Exercise description:
Below are the entries. Transcribe exactly the lines from the one with "[552,344,592,356] dynanic ->" through the one with "[447,81,538,90] and a", ends included, and leave out all others.

Data supplied below:

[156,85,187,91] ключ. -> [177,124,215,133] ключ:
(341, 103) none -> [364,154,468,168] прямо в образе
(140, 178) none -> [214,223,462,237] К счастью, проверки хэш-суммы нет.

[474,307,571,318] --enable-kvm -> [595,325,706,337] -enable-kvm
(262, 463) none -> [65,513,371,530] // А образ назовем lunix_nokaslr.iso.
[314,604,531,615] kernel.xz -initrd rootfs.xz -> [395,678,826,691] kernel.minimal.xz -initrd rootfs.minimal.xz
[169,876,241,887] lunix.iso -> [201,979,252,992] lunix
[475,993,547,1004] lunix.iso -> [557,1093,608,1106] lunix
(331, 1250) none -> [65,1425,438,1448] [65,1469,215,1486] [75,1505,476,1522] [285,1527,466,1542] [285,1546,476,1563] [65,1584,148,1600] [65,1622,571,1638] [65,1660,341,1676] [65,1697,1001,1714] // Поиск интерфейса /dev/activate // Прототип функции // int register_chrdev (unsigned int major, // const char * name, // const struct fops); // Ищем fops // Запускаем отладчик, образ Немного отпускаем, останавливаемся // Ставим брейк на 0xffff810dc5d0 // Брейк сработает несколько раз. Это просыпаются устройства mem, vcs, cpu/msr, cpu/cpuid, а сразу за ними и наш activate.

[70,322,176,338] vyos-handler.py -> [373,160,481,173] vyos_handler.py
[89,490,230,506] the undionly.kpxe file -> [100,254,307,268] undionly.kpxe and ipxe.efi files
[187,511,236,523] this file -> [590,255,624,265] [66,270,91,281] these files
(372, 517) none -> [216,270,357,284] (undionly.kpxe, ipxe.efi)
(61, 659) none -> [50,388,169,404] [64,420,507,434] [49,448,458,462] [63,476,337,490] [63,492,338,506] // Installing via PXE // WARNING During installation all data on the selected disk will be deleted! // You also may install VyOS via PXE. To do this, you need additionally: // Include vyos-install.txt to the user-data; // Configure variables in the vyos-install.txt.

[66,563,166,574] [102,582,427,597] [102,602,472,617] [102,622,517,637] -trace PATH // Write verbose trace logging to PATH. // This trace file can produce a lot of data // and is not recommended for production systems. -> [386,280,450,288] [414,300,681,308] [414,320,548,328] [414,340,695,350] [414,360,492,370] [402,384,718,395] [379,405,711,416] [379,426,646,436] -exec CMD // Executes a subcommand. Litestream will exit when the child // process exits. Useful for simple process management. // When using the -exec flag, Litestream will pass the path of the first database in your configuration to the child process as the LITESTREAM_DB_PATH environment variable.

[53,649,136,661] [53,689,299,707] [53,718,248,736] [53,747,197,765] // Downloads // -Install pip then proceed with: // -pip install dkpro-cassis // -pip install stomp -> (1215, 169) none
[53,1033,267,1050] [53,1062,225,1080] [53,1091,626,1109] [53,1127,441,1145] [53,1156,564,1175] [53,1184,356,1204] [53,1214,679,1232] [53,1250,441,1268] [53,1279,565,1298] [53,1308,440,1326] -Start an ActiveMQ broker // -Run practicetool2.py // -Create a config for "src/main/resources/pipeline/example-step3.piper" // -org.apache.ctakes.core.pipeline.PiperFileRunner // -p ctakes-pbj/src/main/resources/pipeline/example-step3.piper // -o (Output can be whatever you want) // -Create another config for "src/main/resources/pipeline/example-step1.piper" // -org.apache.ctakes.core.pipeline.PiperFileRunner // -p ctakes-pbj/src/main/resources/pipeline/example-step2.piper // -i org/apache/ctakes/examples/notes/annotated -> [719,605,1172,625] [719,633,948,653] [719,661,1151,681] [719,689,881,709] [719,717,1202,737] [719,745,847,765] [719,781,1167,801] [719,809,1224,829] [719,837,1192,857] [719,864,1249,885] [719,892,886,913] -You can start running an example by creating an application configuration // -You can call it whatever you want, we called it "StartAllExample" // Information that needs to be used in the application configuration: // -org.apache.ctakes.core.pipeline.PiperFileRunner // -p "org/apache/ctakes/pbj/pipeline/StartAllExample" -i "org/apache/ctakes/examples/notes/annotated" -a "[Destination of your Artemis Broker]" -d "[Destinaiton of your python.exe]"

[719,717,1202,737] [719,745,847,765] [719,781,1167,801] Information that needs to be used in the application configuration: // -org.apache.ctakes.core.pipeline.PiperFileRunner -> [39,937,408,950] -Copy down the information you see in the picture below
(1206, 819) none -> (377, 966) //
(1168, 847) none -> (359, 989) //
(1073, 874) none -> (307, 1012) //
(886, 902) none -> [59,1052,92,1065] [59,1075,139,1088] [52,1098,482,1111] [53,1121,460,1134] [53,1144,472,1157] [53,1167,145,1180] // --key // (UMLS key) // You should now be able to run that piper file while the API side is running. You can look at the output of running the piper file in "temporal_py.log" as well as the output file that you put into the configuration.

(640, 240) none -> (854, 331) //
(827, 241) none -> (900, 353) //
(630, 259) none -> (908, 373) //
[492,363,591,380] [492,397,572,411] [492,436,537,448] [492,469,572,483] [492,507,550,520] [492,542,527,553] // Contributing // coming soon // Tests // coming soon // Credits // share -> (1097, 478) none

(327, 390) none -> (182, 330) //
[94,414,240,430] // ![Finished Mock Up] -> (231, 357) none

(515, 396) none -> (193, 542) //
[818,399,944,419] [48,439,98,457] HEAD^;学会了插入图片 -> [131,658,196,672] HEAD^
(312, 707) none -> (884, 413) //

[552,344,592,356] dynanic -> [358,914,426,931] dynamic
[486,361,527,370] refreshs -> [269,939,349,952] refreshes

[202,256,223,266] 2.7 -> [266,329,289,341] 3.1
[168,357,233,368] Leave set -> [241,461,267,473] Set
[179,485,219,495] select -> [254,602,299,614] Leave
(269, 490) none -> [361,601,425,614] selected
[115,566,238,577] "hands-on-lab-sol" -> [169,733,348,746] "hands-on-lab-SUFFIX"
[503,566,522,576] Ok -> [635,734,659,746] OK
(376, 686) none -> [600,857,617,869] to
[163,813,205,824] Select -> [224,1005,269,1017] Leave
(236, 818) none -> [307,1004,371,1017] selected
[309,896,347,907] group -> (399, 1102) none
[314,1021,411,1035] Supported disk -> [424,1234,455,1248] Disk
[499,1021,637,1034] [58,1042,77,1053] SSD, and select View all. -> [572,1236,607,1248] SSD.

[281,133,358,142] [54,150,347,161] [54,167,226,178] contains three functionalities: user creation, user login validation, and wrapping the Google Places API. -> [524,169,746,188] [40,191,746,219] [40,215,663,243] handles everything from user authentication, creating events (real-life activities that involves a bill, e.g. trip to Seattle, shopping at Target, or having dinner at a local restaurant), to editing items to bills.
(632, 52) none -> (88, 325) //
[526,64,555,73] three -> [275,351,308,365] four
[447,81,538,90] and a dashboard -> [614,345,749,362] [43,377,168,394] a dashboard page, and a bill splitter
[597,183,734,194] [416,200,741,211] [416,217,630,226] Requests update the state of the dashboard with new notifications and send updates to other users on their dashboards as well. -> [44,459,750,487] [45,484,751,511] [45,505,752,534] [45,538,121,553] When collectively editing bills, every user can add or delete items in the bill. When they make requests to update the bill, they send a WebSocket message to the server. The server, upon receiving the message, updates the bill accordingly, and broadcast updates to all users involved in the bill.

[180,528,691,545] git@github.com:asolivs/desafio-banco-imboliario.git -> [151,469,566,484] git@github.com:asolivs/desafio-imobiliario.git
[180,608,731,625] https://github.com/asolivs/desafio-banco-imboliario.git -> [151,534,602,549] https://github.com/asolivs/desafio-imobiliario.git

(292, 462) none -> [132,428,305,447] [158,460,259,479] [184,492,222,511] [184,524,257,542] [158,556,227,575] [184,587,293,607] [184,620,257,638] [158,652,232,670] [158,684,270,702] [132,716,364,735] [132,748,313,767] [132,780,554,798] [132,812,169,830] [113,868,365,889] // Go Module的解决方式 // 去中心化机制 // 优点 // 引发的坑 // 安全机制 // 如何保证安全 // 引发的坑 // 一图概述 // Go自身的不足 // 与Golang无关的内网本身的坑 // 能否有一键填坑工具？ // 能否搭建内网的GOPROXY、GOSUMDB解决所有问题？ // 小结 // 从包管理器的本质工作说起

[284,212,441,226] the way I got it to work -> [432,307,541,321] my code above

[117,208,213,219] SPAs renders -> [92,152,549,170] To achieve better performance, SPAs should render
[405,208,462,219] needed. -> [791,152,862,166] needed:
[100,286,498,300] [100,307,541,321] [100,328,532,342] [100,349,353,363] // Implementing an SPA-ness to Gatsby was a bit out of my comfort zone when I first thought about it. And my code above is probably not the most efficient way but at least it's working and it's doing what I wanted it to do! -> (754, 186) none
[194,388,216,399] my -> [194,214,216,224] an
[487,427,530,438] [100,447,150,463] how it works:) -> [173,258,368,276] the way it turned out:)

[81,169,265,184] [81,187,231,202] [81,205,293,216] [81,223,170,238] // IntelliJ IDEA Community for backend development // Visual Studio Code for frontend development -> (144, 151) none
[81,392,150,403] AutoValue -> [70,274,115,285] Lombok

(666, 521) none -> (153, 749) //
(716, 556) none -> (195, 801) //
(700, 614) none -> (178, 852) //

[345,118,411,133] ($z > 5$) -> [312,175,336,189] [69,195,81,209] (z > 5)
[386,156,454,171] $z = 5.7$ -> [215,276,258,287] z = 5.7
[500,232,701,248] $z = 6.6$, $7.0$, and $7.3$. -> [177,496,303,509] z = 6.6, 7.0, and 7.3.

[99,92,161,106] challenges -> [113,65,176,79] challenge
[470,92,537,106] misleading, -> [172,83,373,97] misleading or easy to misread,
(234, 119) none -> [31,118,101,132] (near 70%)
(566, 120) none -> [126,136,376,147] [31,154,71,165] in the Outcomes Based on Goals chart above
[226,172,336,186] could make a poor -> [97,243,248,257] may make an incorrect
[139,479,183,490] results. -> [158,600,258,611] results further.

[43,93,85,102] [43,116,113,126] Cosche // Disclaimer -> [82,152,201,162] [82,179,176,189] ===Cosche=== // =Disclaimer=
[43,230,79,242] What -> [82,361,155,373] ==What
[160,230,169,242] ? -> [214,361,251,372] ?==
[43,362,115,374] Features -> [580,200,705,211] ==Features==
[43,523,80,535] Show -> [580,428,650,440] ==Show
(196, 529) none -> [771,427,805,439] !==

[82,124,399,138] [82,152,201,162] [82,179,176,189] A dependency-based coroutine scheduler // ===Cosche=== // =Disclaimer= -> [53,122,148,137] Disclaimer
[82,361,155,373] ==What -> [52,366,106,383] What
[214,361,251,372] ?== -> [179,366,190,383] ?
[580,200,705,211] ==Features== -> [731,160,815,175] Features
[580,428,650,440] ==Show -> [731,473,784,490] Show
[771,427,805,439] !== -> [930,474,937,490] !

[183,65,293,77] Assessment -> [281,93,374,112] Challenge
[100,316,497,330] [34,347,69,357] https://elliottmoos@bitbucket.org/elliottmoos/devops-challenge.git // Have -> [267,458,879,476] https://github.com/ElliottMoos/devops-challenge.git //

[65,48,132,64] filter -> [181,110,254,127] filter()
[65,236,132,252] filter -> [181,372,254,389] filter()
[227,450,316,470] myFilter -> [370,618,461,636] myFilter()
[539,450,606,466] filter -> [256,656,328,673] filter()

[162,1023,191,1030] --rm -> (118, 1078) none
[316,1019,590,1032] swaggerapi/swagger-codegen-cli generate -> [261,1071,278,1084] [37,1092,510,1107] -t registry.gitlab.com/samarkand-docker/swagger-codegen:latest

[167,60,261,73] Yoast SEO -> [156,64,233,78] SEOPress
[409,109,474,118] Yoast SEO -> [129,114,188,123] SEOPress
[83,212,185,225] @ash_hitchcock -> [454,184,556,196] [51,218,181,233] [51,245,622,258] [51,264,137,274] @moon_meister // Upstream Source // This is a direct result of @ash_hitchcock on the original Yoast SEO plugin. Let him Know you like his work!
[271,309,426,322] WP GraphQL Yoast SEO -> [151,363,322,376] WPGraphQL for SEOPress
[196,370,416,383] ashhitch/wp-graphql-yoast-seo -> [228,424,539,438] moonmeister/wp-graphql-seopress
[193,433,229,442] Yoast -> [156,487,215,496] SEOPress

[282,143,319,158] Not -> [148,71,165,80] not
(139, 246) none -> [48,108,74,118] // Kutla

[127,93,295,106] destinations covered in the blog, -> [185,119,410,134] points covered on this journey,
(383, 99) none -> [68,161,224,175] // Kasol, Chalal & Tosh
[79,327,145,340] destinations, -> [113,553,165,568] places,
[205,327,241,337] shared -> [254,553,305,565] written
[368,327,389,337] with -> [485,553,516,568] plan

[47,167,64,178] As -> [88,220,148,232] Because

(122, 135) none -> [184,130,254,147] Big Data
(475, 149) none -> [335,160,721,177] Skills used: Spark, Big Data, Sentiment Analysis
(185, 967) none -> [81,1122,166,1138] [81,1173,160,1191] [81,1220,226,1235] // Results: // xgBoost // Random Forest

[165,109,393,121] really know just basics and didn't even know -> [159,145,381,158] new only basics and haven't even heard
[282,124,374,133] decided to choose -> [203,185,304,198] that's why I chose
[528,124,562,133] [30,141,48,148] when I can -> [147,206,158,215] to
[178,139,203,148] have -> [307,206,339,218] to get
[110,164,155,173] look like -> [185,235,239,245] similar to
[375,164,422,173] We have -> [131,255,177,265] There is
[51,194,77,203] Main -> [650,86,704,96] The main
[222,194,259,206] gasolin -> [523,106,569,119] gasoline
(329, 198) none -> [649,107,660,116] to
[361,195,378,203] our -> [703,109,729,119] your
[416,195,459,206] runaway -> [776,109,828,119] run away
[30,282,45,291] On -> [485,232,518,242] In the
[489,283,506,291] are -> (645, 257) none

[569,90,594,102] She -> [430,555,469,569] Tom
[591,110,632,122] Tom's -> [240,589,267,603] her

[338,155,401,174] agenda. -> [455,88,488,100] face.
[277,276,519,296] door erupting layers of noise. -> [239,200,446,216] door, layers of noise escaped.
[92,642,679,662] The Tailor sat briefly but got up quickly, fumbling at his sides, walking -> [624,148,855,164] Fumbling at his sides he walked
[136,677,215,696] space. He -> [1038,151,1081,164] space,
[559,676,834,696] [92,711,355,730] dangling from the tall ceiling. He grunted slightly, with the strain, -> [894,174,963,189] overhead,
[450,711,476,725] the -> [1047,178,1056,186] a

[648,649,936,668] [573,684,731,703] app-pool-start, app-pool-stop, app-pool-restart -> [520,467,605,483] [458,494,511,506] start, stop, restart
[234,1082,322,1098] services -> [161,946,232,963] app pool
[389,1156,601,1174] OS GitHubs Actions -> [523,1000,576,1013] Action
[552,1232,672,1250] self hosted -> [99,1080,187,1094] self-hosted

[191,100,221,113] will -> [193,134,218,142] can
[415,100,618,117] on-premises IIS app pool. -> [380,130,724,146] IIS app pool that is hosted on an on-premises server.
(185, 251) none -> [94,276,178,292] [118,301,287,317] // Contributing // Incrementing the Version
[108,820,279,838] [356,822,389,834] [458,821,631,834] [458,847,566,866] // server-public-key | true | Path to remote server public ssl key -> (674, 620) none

End of Data supplied.

Worked solution:
[552,344,592,356] dynanic -> [358,914,426,931] dynamic
[486,361,527,370] refreshs -> [269,939,349,952] refreshes

[202,256,223,266] 2.7 -> [266,329,289,341] 3.1
[168,357,233,368] Leave set -> [241,461,267,473] Set
[179,485,219,495] select -> [254,602,299,614] Leave
(269, 490) none -> [361,601,425,614] selected
[115,566,238,577] "hands-on-lab-sol" -> [169,733,348,746] "hands-on-lab-SUFFIX"
[503,566,522,576] Ok -> [635,734,659,746] OK
(376, 686) none -> [600,857,617,869] to
[163,813,205,824] Select -> [224,1005,269,1017] Leave
(236, 818) none -> [307,1004,371,1017] selected
[309,896,347,907] group -> (399, 1102) none
[314,1021,411,1035] Supported disk -> [424,1234,455,1248] Disk
[499,1021,637,1034] [58,1042,77,1053] SSD, and select View all. -> [572,1236,607,1248] SSD.

[281,133,358,142] [54,150,347,161] [54,167,226,178] contains three functionalities: user creation, user login validation, and wrapping the Google Places API. -> [524,169,746,188] [40,191,746,219] [40,215,663,243] handles everything from user authentication, creating events (real-life activities that involves a bill, e.g. trip to Seattle, shopping at Target, or having dinner at a local restaurant), to editing items to bills.
(632, 52) none -> (88, 325) //
[526,64,555,73] three -> [275,351,308,365] four
[447,81,538,90] and a dashboard -> [614,345,749,362] [43,377,168,394] a dashboard page, and a bill splitter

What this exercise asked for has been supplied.